# Компьютерные технологии > Железо (hardware) > Видеосистема >  ТВ & PS

## Микола

Доброго всем время препровождения. Пытаюсь подключить тв к РС через стандартное AV гнездо, но не через SV гнездо на видео карте, а через гнездо для подключения монитора. чтобы можно было использовать тв как монитор на все 100. SV гнездо конечно тоже подходит только если надо в биосе поковырятся не катит, сигнал идет только при загруженной операционке.Перелистал кучу страниц нашел только как подключить монитор к тв или видаку а вот обратно не могу найти! подскажите хотябы простейший переходник(схему) желательно из личного опыта. Паять и читать схемы умею т.ч собрать при наличии схемы будет не трудно.:(

----------


## Cheechako

> ...подключить тв к РС через стандартное AV гнездо...чтобы можно было использовать тв как монитор на все 100...
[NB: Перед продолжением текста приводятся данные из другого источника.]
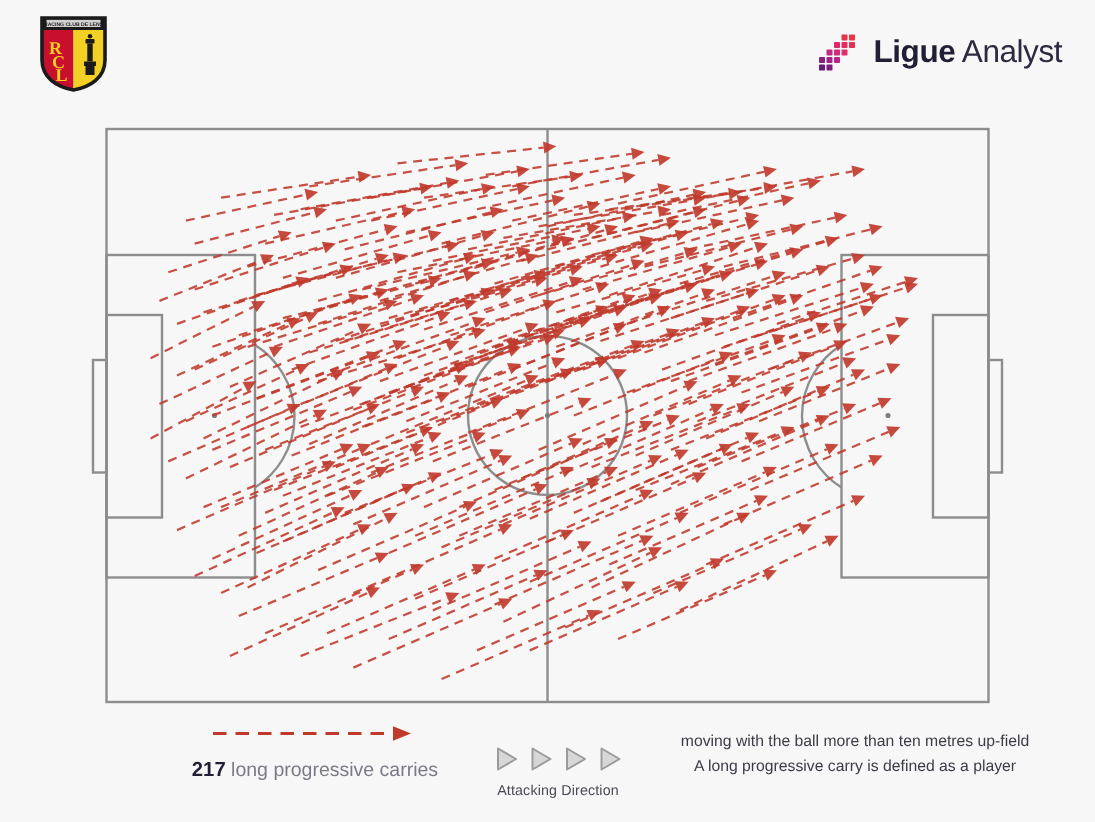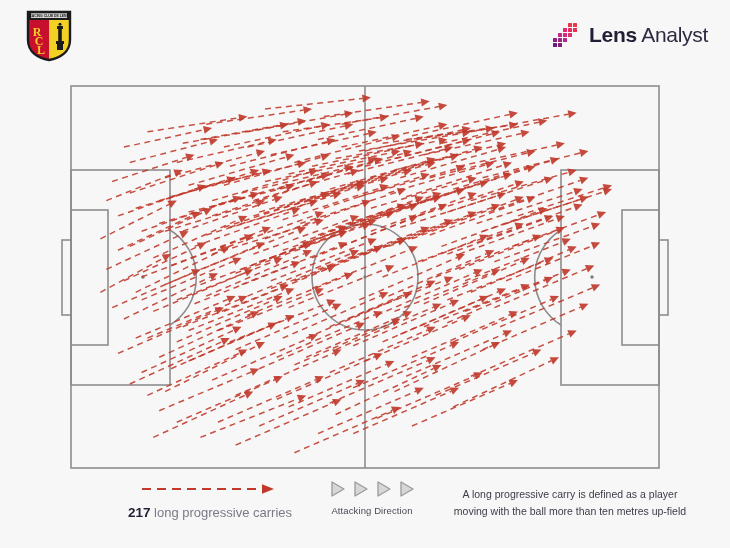"Lens" span.b { text: Lens -> Ligue }
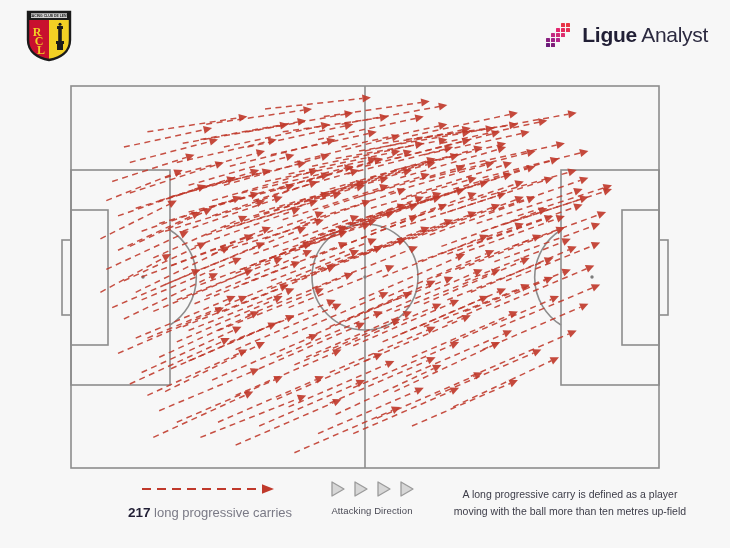"A long progressive carry is" div { order: before "moving with the ball more" -> after "moving with the ball more" }
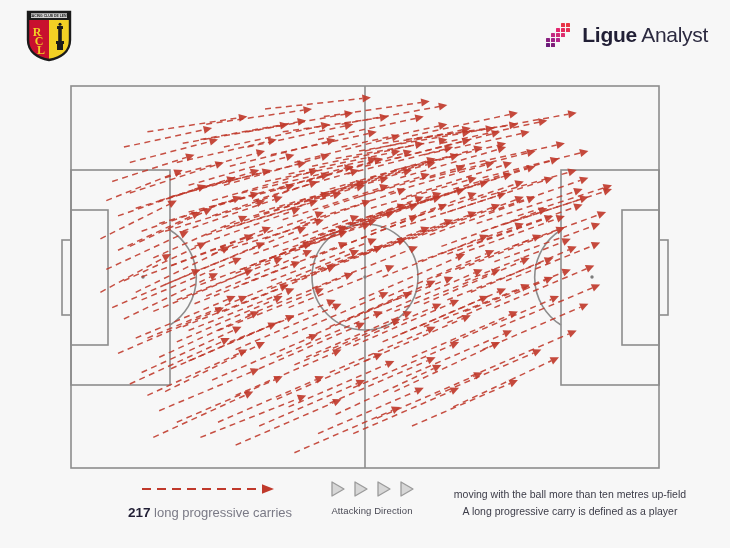"Attacking Direction" .legend-direction { top: 2px -> 19px }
Через композитный или S-video вход ТВ пользоваться на "все 100" не получится, качество не позволит (некоторое обоснование).
Найти можно много, например,
http://www.belti.ru/~electron/audio-...ems/vga-tv.htm
http://www.tkk.fi/Misc/Electronics/c...v/circuit.html
http://www.nexusuk.org/projects/vga2scart/circuit; что-то было на http://www.thg.ru/ (непосредственно сейчас с сайтом какие-то проблемы).
Готовые изделия: http://www.ixbt.com/monitor/guillemo...rdeluxe2.shtml
В принципе, можно "впаяться" непосредственно в блок цветности, однако склонен полагать, что такими делами лет двадцать как никто не занимался :rolleyes:.
P.S. Обычно мне удавалось заставить работать выход S-video и до загрузки системы: везёт, наверное :blush:

----------